Dutch Authorities Dismantle Massive Botnet Encompassing 17 Million Devices
In a significant victory against cybercrime, Dutch authorities have successfully dismantled a colossal botnet comprising at least 17 million infected devices. This extensive network included computers, tablets, smartphones, and Internet of Things (IoT) devices, all exploited to execute malicious activities.
The operation, spearheaded by the Dutch Politie and the National Cyber Security Center (NCSC), targeted over 200 servers located within the Netherlands that formed the backbone of this botnet. A portion of these servers was seized from a hosting provider, which subsequently took the botnet offline upon discovering its involvement in criminal operations.
While officials did not explicitly name the botnet, local media reports suggest it was associated with Asocks, a company offering residential proxy services. In April 2024, HUMAN’s Satori Threat Intelligence team identified a campaign named PROXYLIB, which involved Android devices infected with proxyware from LumiApps and Asocks.
Asocks’ platform advertised corporate, residential, and mobile proxies with monthly subscriptions ranging from $5 to $15, offering discounts for bulk purchases. Residential proxies have legitimate applications, such as accessing geographically restricted web content. However, this ecosystem is often exploited by malicious actors who purchase access to compromised devices within these networks to route harmful traffic and conduct cyberattacks.

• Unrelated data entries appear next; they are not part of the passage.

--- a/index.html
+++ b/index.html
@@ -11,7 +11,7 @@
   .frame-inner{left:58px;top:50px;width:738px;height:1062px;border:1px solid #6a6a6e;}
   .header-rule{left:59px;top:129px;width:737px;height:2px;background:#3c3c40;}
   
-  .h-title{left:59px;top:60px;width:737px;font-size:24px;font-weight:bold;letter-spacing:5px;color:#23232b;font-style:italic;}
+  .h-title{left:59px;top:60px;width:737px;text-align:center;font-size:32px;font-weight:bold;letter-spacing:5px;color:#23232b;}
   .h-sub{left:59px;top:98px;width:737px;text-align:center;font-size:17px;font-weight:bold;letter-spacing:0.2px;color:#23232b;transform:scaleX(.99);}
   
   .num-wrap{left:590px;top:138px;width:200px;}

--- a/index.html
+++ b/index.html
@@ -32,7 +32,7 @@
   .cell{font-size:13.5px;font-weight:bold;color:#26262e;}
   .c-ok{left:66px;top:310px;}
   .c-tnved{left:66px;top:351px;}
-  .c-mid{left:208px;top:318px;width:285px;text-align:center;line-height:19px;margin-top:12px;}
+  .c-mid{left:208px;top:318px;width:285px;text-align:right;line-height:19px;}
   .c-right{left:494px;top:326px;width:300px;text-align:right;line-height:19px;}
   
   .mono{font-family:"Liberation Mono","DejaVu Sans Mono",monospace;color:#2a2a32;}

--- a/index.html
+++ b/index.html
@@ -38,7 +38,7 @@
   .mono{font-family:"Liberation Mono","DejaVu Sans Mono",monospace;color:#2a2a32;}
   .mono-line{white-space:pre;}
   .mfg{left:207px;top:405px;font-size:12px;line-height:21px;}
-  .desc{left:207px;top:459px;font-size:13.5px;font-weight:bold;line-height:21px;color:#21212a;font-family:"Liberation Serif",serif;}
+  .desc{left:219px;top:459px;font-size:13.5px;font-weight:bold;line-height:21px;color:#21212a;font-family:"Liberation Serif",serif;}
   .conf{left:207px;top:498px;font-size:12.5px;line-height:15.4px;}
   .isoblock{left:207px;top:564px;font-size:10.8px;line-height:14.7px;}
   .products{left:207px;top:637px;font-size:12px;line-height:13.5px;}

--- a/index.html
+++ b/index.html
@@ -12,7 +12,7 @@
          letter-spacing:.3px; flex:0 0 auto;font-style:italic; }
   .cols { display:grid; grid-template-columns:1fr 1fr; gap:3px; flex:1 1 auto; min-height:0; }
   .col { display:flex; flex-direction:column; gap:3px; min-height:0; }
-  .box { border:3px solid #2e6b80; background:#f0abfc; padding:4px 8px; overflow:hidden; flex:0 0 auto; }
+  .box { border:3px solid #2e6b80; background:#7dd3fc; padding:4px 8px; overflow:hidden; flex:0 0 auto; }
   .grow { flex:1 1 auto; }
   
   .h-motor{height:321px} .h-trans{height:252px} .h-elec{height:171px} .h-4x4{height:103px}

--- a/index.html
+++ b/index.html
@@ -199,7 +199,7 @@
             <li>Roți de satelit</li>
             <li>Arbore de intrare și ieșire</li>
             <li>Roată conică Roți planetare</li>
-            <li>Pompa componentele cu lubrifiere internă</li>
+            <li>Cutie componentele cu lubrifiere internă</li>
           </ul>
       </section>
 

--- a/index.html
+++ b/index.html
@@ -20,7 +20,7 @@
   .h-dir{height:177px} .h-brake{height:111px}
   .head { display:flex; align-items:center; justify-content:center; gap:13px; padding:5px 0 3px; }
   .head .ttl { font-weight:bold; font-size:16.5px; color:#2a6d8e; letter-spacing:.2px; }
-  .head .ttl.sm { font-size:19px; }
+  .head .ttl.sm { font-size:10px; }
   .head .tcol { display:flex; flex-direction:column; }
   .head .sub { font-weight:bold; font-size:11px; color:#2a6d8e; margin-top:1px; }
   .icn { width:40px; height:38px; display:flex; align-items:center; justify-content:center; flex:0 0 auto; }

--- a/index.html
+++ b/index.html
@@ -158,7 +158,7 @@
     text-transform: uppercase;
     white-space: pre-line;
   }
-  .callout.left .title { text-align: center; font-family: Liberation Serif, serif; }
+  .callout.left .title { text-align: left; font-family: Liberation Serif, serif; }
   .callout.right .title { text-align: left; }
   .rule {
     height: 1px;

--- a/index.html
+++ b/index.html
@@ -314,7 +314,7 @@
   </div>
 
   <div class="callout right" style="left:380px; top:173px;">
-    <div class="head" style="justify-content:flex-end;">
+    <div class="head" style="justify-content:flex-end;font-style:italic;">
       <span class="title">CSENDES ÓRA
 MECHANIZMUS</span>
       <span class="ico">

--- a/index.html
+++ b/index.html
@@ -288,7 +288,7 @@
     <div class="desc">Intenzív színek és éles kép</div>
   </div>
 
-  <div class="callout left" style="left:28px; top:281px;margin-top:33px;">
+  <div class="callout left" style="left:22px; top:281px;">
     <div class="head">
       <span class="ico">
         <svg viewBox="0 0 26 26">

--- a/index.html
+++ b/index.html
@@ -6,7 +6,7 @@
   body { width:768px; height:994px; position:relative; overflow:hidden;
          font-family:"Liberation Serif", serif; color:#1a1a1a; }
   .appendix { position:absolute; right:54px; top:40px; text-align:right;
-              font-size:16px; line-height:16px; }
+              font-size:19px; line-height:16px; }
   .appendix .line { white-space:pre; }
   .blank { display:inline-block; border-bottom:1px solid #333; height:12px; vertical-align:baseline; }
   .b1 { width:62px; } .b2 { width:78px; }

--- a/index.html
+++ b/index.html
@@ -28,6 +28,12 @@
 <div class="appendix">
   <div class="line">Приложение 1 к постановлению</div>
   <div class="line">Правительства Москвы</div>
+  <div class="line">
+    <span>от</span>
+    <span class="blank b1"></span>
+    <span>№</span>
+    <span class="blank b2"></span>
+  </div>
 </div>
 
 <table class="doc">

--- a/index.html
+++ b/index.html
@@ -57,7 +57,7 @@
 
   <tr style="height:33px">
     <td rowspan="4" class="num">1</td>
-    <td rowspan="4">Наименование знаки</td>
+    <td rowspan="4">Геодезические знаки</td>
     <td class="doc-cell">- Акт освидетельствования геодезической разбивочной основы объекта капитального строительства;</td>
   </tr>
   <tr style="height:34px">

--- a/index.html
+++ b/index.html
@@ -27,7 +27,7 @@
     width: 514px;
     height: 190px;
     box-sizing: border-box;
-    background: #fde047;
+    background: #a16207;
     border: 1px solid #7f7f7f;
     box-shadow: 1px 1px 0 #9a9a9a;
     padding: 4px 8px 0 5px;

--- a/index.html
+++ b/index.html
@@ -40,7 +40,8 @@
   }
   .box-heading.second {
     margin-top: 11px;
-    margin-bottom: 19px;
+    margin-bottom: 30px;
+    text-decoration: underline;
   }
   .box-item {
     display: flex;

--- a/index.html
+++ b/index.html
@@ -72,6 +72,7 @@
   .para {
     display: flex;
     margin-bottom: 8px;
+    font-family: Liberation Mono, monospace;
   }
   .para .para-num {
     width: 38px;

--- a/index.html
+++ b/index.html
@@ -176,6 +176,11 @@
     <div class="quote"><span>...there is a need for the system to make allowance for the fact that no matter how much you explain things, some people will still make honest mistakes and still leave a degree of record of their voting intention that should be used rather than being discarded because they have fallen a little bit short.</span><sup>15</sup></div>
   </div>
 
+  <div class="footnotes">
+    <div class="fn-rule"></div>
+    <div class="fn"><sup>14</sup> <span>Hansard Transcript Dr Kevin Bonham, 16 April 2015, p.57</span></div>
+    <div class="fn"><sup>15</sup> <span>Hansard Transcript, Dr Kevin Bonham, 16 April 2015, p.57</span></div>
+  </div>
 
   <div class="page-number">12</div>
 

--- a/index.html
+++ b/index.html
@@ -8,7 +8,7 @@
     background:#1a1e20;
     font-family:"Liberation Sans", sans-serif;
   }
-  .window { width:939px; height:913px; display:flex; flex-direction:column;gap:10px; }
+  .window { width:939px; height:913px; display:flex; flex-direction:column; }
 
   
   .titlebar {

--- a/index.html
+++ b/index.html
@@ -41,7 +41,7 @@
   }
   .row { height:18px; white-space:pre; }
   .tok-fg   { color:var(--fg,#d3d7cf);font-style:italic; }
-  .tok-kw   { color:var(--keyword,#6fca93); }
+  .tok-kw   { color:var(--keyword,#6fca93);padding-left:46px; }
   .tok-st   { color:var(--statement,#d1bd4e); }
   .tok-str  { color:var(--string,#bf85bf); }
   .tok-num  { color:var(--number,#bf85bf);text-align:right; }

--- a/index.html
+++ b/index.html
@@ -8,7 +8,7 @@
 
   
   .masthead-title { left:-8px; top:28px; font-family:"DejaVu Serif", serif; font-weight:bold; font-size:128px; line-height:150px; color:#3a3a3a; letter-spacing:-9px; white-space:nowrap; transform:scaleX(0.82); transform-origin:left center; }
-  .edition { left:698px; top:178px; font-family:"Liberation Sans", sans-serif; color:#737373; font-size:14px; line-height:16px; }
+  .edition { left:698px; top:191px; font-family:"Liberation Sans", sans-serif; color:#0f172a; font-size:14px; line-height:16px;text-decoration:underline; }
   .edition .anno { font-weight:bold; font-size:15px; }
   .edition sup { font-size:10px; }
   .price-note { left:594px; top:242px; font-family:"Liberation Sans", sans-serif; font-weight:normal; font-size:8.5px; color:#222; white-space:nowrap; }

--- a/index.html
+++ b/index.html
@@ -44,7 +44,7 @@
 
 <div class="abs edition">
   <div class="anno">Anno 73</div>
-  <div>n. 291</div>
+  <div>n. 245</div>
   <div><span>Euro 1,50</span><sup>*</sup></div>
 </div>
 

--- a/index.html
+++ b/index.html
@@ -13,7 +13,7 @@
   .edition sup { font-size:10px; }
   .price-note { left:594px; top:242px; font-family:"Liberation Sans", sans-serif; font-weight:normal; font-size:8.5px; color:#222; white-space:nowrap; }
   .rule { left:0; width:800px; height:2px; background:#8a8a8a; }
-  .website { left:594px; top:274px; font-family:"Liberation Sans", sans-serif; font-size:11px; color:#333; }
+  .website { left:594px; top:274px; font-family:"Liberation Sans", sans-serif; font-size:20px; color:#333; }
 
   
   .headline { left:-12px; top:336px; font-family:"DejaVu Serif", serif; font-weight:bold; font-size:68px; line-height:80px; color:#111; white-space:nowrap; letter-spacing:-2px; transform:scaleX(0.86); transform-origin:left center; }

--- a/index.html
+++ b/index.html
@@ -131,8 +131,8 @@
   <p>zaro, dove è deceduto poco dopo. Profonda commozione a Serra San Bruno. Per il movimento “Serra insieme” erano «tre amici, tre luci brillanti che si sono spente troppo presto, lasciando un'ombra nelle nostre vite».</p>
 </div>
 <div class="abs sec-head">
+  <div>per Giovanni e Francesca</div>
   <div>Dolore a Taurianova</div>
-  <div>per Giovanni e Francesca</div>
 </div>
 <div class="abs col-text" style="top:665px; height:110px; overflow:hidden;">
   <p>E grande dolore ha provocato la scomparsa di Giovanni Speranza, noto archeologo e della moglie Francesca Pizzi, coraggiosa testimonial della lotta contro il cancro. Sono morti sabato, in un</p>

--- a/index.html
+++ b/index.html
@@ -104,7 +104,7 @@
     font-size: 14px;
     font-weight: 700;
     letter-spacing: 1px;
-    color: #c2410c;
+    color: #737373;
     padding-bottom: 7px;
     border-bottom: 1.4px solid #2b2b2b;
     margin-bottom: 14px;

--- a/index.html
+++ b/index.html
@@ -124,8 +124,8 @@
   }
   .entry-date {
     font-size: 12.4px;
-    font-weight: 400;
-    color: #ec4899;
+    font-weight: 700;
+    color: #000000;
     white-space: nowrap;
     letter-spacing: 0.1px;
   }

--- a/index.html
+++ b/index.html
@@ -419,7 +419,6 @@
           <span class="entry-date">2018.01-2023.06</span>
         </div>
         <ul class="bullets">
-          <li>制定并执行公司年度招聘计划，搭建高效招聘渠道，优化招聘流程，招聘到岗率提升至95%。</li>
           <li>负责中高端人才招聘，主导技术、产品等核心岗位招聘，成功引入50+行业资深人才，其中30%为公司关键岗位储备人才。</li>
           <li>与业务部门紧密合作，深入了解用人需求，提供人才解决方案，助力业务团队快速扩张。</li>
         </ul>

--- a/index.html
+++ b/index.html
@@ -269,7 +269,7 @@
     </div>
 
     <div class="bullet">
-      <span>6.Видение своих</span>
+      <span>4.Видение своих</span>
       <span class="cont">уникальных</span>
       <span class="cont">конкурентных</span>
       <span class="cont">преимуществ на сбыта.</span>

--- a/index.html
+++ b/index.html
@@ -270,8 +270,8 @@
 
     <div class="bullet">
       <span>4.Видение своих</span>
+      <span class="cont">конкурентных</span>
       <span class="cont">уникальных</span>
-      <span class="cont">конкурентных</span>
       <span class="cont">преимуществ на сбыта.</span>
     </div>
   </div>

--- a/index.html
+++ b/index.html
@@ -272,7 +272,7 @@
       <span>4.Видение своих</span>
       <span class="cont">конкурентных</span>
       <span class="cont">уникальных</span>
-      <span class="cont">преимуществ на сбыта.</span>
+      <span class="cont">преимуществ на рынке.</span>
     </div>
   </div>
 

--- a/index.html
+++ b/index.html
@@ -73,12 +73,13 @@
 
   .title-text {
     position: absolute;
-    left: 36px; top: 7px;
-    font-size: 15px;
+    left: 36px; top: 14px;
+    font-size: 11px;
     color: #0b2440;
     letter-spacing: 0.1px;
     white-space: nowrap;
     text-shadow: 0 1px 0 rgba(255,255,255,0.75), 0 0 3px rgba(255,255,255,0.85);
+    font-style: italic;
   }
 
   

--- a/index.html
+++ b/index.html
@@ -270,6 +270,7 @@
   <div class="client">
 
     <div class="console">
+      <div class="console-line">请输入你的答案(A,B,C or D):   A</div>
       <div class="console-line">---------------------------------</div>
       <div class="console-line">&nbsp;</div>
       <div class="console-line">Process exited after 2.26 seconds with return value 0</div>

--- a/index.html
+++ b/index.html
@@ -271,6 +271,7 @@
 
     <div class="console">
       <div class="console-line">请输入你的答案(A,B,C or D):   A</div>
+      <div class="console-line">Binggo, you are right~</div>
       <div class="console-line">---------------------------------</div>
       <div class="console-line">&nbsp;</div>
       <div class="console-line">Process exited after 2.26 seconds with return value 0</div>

The NCSC emphasized the ease with which devices can become part of a botnet when accessible to cybercriminals. Attackers can install malware that allows remote control, effectively enlisting the device into a network used for illicit activities.
To mitigate the risk of botnet infections, the NCSC recommends several preventive measures:
– Regularly Update Operating Systems: Keeping software up-to-date ensures vulnerabilities are patched promptly.
– Monitor Edge Devices: Maintain visibility over devices like routers to detect unauthorized access.
– Use Strong, Unique Passwords: Implement robust passwords and change default credentials on all devices.
– Enable Two-Factor Authentication (2FA): Adding an extra layer of security can prevent unauthorized access.
– Install Apps from Trusted Sources: Avoid downloading applications from unverified platforms to reduce malware risks.
– Secure Wi-Fi Networks: Utilize WPA2 or WPA3 encryption standards to protect wireless networks.
This takedown underscores the persistent threat posed by botnets and the importance of proactive cybersecurity measures. By adhering to best practices, individuals and organizations can significantly reduce the risk of their devices being co-opted into such malicious networks.